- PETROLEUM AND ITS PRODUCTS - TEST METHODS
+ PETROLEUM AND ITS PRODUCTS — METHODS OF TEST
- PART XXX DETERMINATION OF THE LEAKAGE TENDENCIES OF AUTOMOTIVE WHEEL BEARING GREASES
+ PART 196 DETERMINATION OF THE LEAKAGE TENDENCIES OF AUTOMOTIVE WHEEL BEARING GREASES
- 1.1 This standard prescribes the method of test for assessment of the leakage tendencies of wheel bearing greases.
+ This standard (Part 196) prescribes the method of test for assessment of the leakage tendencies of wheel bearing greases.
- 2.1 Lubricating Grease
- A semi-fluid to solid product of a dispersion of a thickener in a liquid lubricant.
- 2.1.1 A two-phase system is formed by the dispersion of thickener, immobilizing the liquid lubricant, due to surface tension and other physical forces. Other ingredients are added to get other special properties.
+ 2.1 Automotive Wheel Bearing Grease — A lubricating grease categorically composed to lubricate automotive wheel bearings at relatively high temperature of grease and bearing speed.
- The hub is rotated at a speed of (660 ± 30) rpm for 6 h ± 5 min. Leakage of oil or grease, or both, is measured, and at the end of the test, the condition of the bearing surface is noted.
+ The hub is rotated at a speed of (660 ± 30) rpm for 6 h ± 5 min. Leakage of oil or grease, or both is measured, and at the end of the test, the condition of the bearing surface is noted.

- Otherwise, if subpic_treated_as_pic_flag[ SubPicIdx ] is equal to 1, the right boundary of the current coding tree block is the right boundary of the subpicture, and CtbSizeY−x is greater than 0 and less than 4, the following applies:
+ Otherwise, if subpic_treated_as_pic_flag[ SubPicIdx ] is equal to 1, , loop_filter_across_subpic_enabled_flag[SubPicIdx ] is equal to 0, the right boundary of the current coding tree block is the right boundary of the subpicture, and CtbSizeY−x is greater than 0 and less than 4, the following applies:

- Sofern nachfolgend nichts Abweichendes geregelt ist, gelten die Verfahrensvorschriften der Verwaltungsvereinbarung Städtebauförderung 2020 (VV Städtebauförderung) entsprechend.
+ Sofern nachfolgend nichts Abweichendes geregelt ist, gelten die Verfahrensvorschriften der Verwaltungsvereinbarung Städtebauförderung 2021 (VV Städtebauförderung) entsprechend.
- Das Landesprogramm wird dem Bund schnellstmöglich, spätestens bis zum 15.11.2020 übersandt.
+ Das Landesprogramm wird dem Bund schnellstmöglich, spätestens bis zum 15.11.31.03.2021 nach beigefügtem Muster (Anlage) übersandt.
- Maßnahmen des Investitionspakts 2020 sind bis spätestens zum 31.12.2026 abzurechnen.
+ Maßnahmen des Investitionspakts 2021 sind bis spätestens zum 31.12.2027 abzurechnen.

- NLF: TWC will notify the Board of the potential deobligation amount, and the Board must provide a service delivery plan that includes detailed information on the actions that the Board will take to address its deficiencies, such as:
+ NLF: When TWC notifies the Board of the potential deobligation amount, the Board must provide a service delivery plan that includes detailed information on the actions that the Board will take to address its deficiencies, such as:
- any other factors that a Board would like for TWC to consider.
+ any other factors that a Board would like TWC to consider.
= = = =
_Task description_
For the word "factors", count the lines of the listing that hold it, and reply with the count by itself.

_Result_
2